Media Sosial: Arena Pertarungan Opini
Di dunia maya, tagar #GibranRakabumingRaka menjadi medan tempur opini publik. Pendukung Gibran, yang sebagian besar adalah generasi muda, menyebut wacana pemakzulan ini sebagai serangan politik yang tidak berdasar. Salah satu warganet, @AnakMuda_ID, menulis, Gibran baru menjabat, kasih waktu dong! Ini cuma permainan elite yang iri. #GibranRakabumingRaka. Di sisi lain, kritik pedas juga mengalir. Pengguna X dengan akun @PolitikKritis berkomentar, Wapres kok diem aja pas negara gaduh? Ini soal leadership, bukan cuma jabatan. #PemakzulanGibran. Tak ketinggalan, ada pula yang mencoba meredakan tensi, seperti @NetralObserver yang menulis, Daripada ribut, mending kita lihat kinerjanya dulu. Jangan buru-buru judge. #PolitikDamai.
Tambahan kutipan warganet yang memperkaya diskusi datang dari @PemudaPancasila_X, yang menyatakan, Purnawirawan TNI ngomong pemakzulan, tapi rakyat yang pilih Gibran.
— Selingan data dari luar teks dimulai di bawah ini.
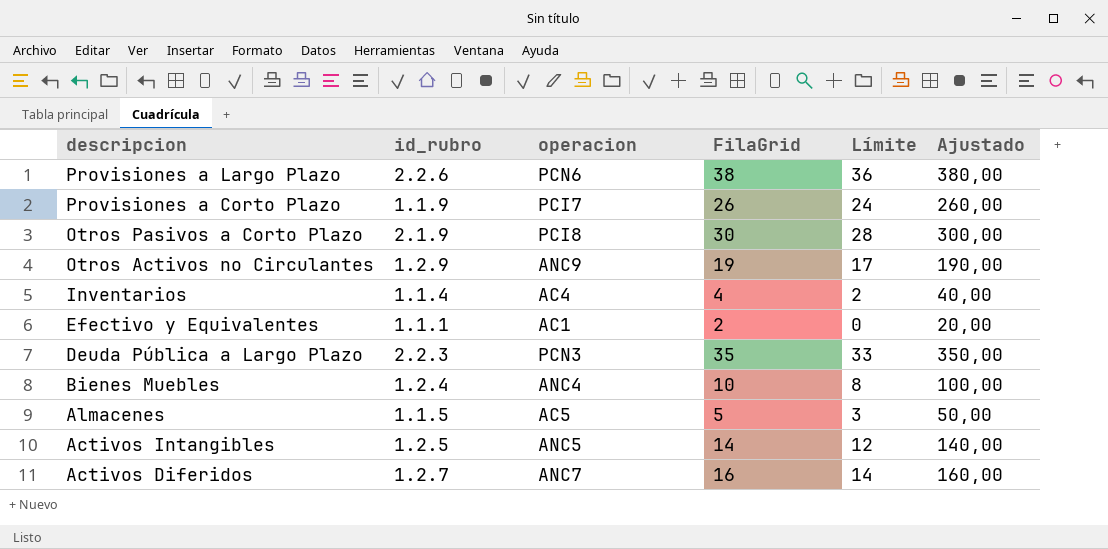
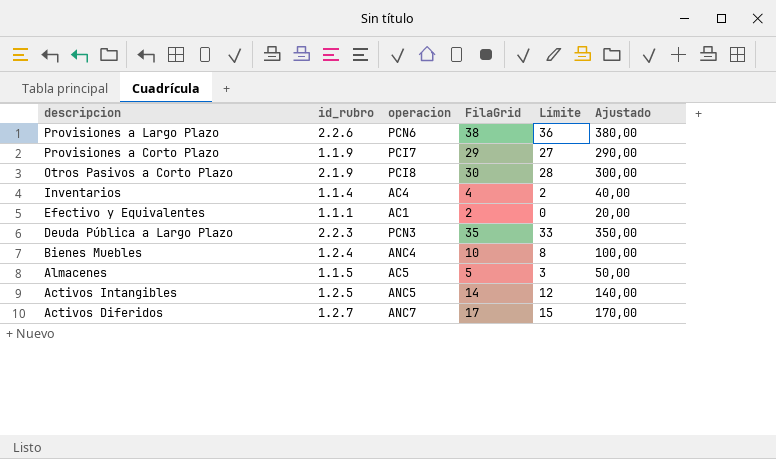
row Otros Activos no Circulantes: 1.2.9 | ANC9 | 19 | 17 | 190,00 -> none
Provisiones a Corto Plazo | FilaGrid: 26 -> 29
Provisiones a Corto Plazo | Límite: 24 -> 27
Provisiones a Corto Plazo | Ajustado: 260,00 -> 290,00
Activos Diferidos | FilaGrid: 16 -> 17
Activos Diferidos | Límite: 14 -> 15
Activos Diferidos | Ajustado: 160,00 -> 170,00

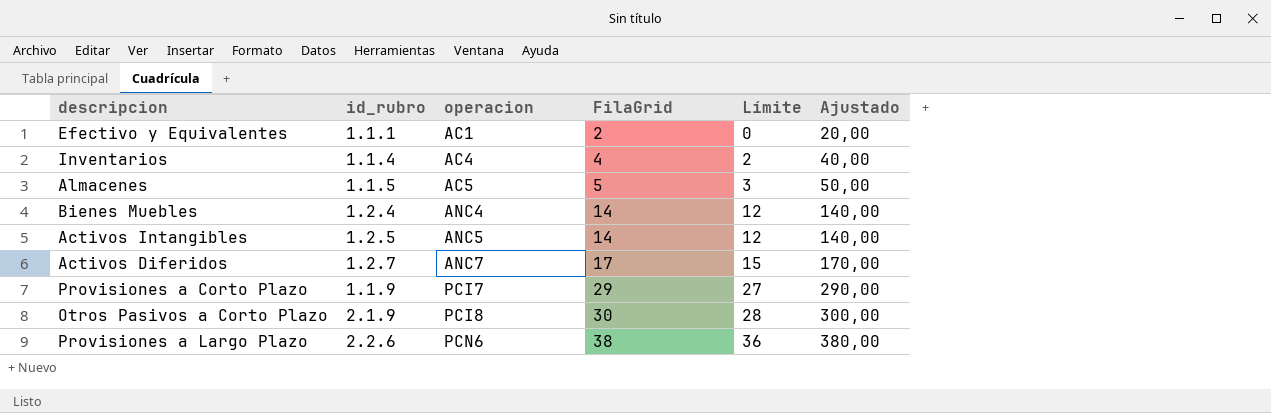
row order: descripcion descending -> operacion ascending
row Deuda Pública a Largo Plazo: 2.2.3 | PCN3 | 35 | 33 | 350,00 -> none
Bienes Muebles | FilaGrid: 10 -> 14
Bienes Muebles | Límite: 8 -> 12
Bienes Muebles | Ajustado: 100,00 -> 140,00

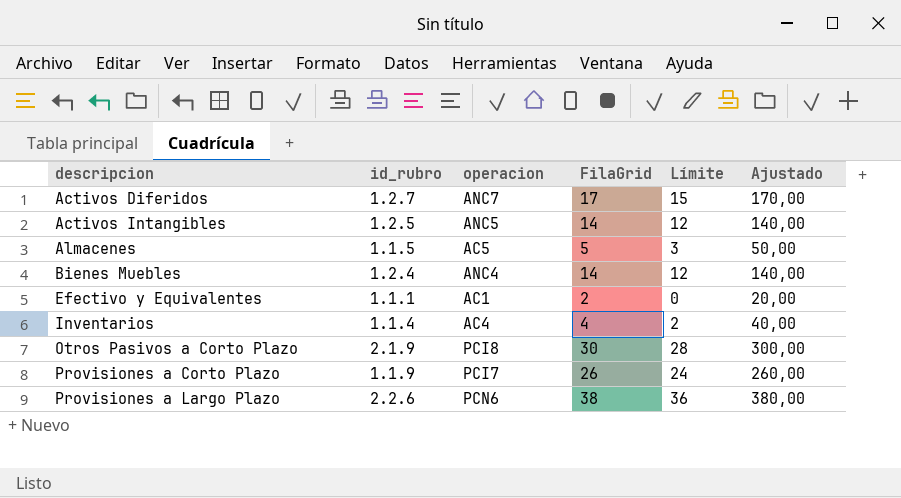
row order: operacion ascending -> descripcion ascending
Provisiones a Corto Plazo | FilaGrid: 29 -> 26
Provisiones a Corto Plazo | Límite: 27 -> 24
Provisiones a Corto Plazo | Ajustado: 290,00 -> 260,00

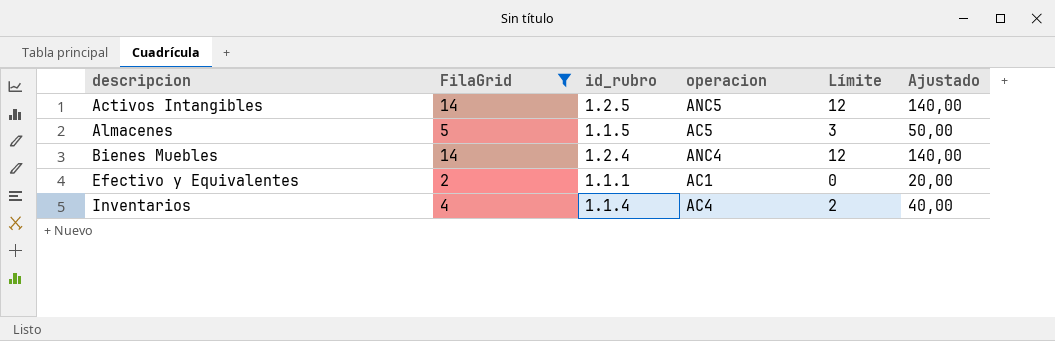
filter: none -> FilaGrid <= 14
column FilaGrid | position: 4 -> 2

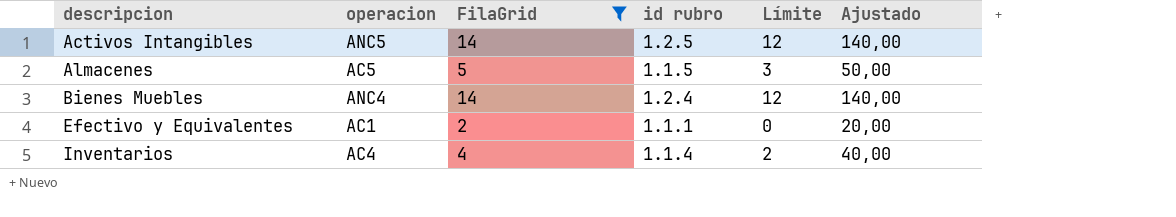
column operacion | position: 4 -> 2
column name: id_rubro -> id rubro

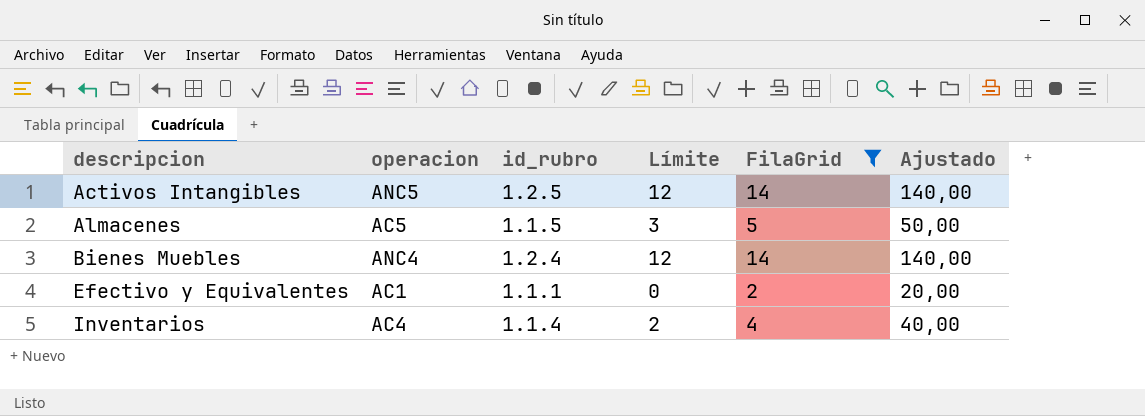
column name: id rubro -> id_rubro
column FilaGrid | position: 3 -> 5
Siapa yang lebih berhak bicara? #GibranRakabumingRaka, menyoroti legitimasi demokratis Gibran. Sementara itu, @CerdasPolitik menambahkan nada skeptis, Luhut bela Gibran, PPAD cuekin Gibran. Ini teater politik apa realitas? Publik bingung. #PemakzulanGibran. Kutipan-kutipan ini mencerminkan betapa panasnya perdebatan di media sosial, dengan sentimen yang terbelah antara dukungan, kritik, dan kebingungan atas dinamika yang terjadi.
Apa Selanjutnya?
Wacana pemakzulan ini, meski masih dalam tataran diskusi, telah menunjukkan betapa rapuhnya dinamika politik Indonesia saat ini. Dengan Luhut yang berupaya memadamkan api, PPAD yang menambah bensin, dan Gibran yang memilih diam, situasi ini bak drama politik yang belum menemui klimaksnya. Publik kini menanti: akankah wacana ini mereda, atau justru memicu gejolak yang lebih besar?